» WORK ITEM
Exclude images and print all the records verbatim.

User interface change data:
Start of Block

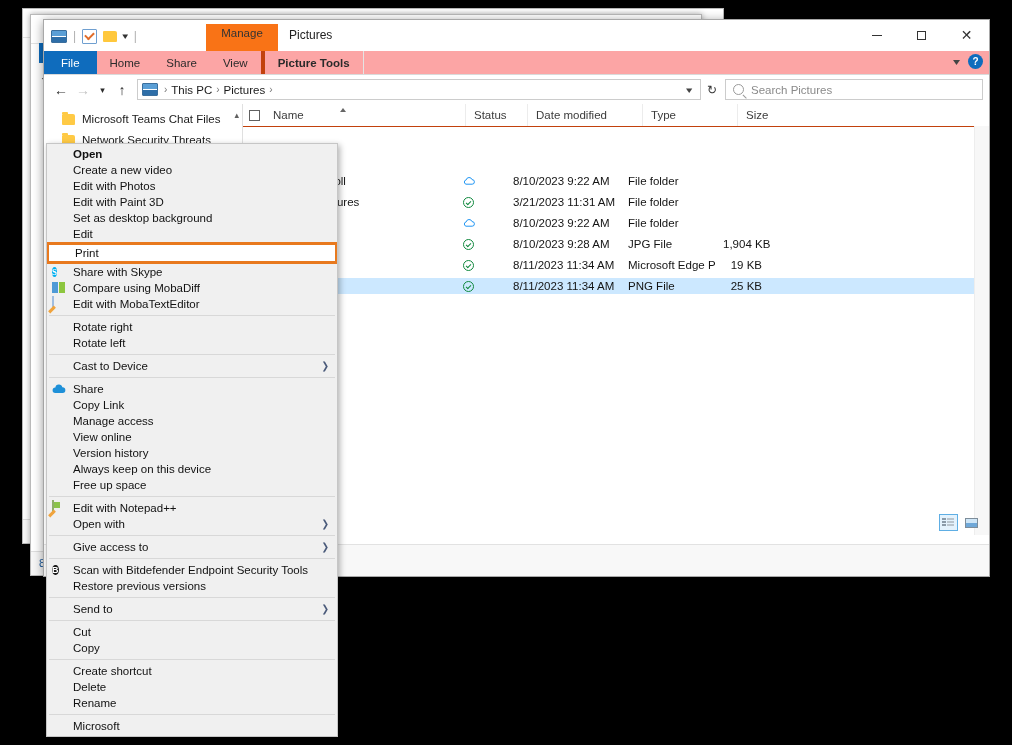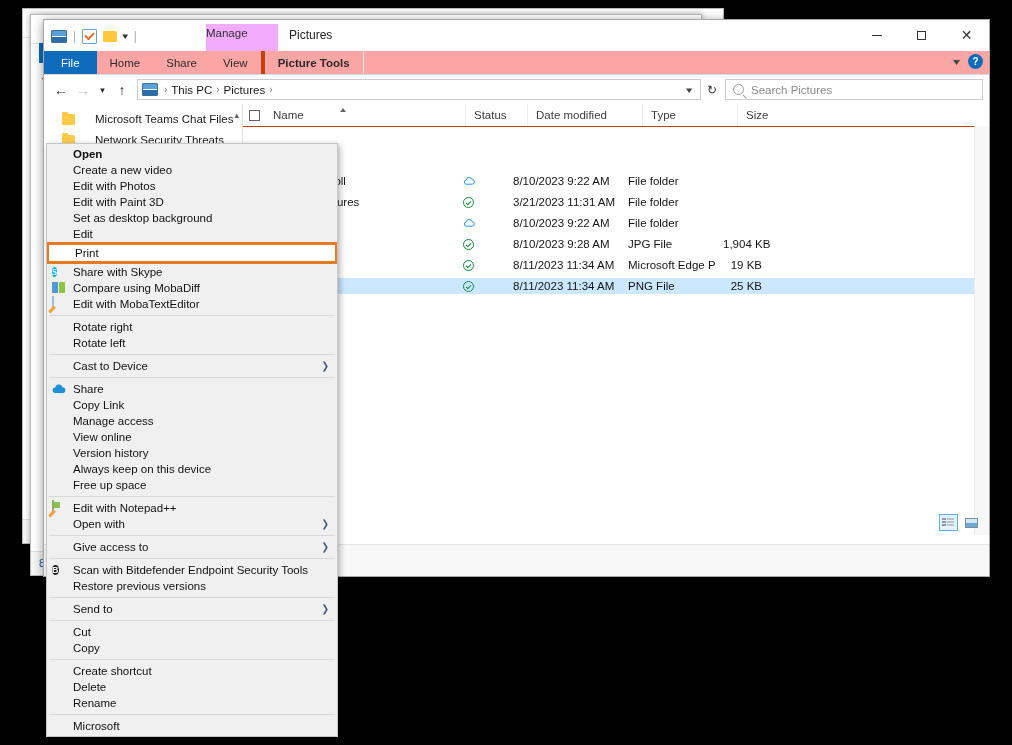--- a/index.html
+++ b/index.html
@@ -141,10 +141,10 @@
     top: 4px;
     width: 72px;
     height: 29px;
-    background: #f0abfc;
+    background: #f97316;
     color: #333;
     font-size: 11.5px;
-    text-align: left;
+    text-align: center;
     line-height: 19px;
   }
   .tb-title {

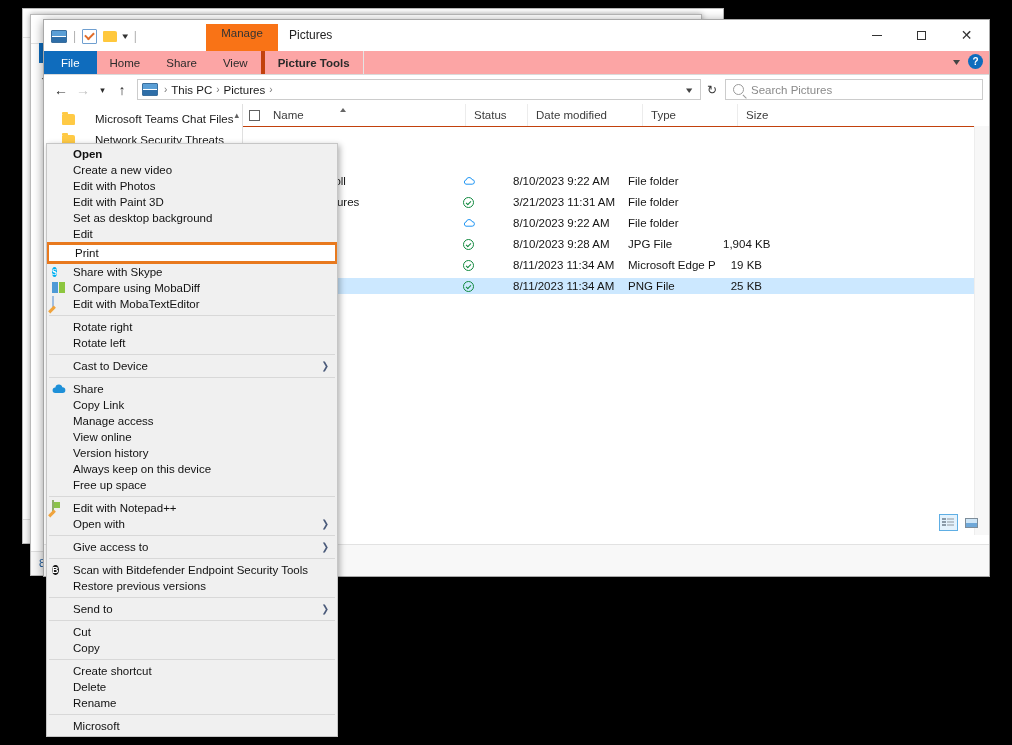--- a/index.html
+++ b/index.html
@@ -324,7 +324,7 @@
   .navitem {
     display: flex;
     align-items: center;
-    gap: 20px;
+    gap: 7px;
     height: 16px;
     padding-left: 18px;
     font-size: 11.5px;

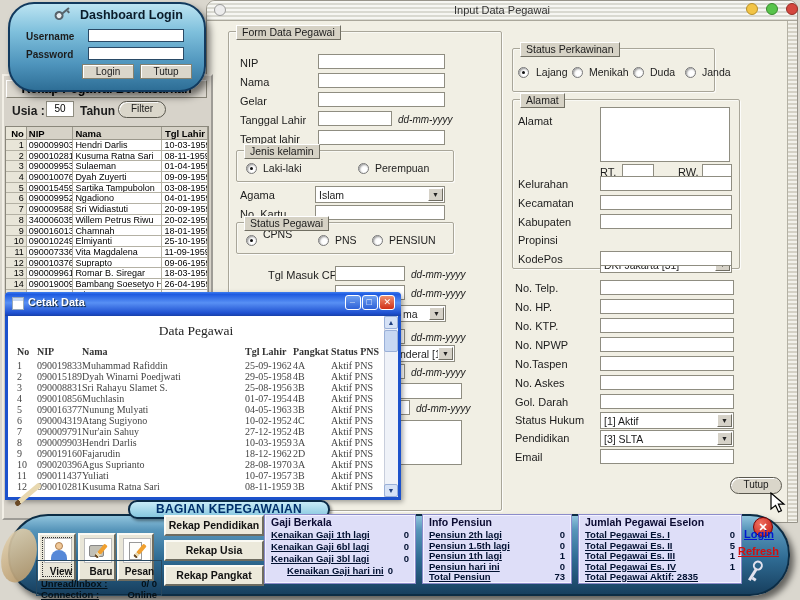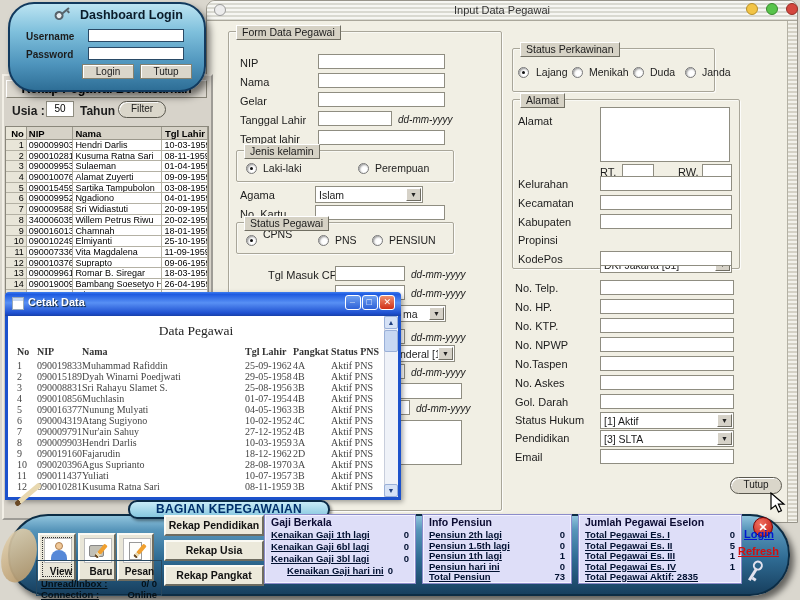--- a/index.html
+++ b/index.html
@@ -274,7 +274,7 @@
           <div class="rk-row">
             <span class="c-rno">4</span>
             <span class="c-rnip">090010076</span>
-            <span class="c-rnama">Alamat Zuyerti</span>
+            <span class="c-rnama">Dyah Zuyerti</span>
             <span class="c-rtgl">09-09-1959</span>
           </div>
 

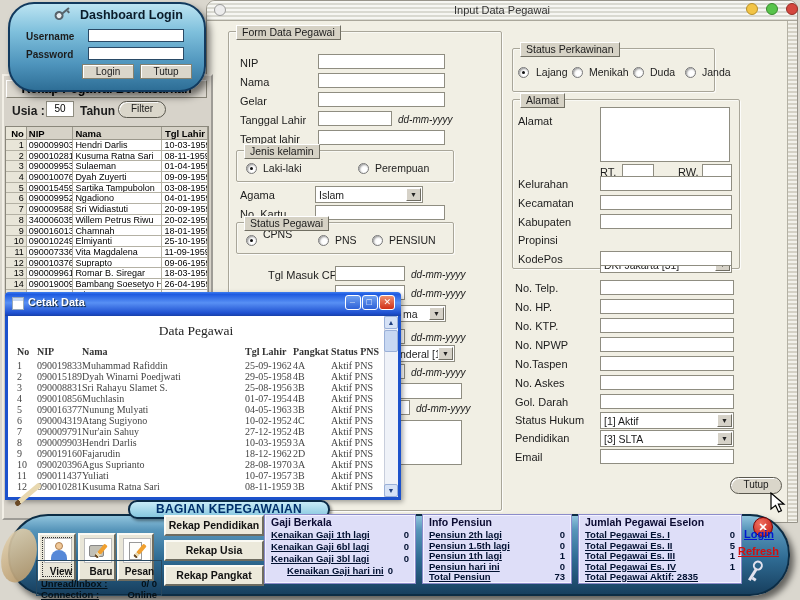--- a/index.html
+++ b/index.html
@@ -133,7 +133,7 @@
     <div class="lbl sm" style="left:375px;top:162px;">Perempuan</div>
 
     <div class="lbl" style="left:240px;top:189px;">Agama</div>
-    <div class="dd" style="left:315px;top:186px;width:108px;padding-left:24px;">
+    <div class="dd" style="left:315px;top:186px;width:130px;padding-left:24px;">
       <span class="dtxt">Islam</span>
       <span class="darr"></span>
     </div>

End of Block

» YOUR SOLUTION
--- a/index.html
+++ b/index.html
@@ -141,10 +141,10 @@
     top: 4px;
     width: 72px;
     height: 29px;
-    background: #f0abfc;
+    background: #f97316;
     color: #333;
     font-size: 11.5px;
-    text-align: left;
+    text-align: center;
     line-height: 19px;
   }
   .tb-title {

--- a/index.html
+++ b/index.html
@@ -324,7 +324,7 @@
   .navitem {
     display: flex;
     align-items: center;
-    gap: 20px;
+    gap: 7px;
     height: 16px;
     padding-left: 18px;
     font-size: 11.5px;

--- a/index.html
+++ b/index.html
@@ -274,7 +274,7 @@
           <div class="rk-row">
             <span class="c-rno">4</span>
             <span class="c-rnip">090010076</span>
-            <span class="c-rnama">Alamat Zuyerti</span>
+            <span class="c-rnama">Dyah Zuyerti</span>
             <span class="c-rtgl">09-09-1959</span>
           </div>
 

--- a/index.html
+++ b/index.html
@@ -133,7 +133,7 @@
     <div class="lbl sm" style="left:375px;top:162px;">Perempuan</div>
 
     <div class="lbl" style="left:240px;top:189px;">Agama</div>
-    <div class="dd" style="left:315px;top:186px;width:108px;padding-left:24px;">
+    <div class="dd" style="left:315px;top:186px;width:130px;padding-left:24px;">
       <span class="dtxt">Islam</span>
       <span class="darr"></span>
     </div>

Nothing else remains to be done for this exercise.